Each line from the one containing "[583,116,760,134] Build the" through the final line below must be reproduced exactly, and no others.
-- Exercise data follows --
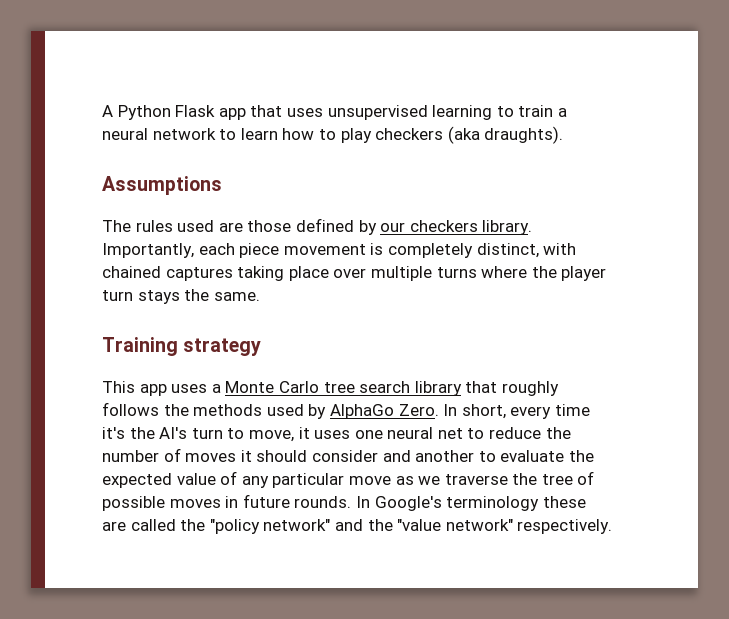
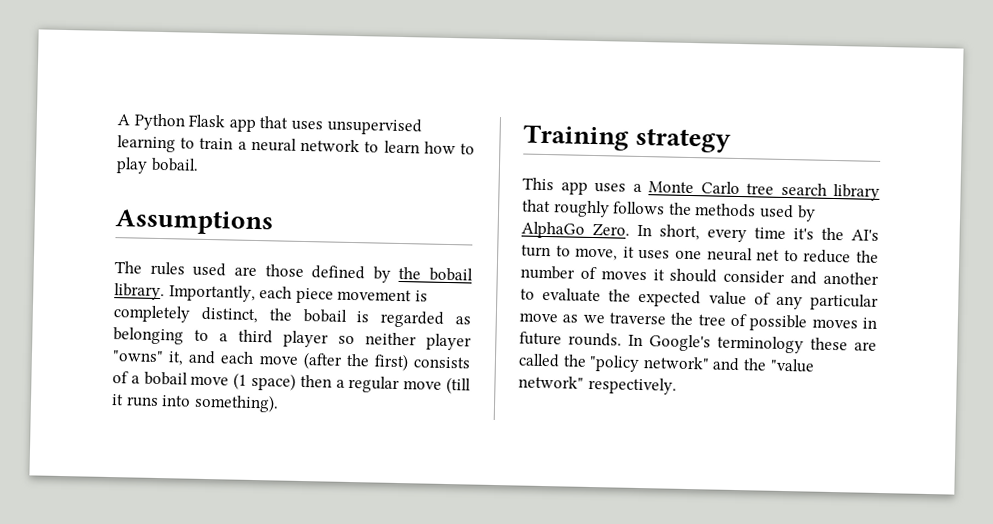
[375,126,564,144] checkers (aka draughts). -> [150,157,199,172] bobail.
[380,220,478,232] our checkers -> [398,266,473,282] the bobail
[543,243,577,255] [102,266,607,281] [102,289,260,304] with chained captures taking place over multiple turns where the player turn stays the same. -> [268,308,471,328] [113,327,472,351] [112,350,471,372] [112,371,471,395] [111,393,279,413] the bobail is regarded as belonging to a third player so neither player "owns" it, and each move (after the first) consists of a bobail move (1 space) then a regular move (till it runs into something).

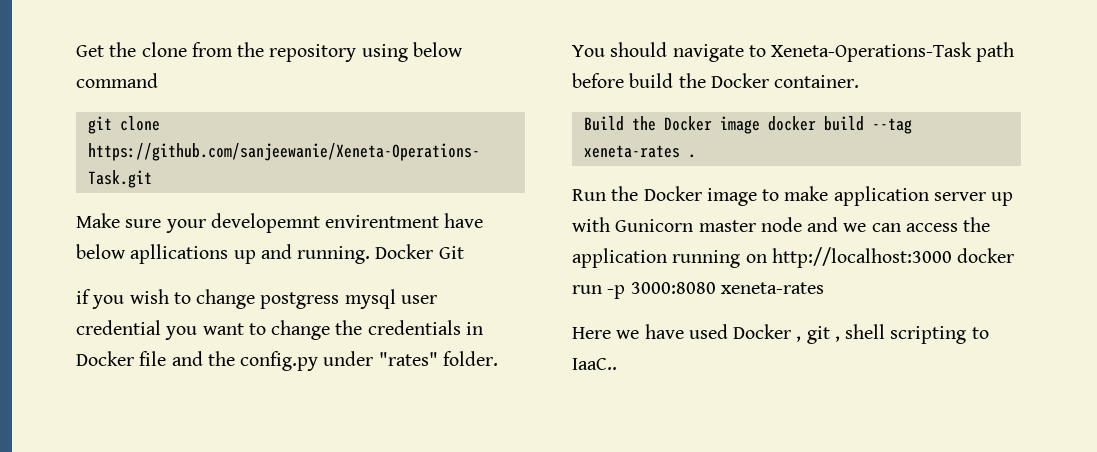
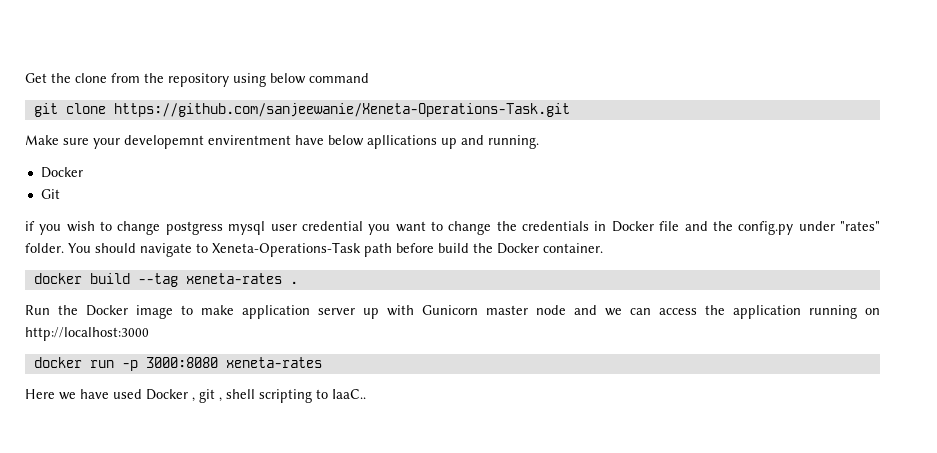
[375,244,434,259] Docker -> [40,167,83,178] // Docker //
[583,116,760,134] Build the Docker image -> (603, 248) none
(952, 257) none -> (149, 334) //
-- Exercise data concluded --
Finished task —
[583,116,760,134] Build the Docker image -> (603, 248) none
(952, 257) none -> (149, 334) //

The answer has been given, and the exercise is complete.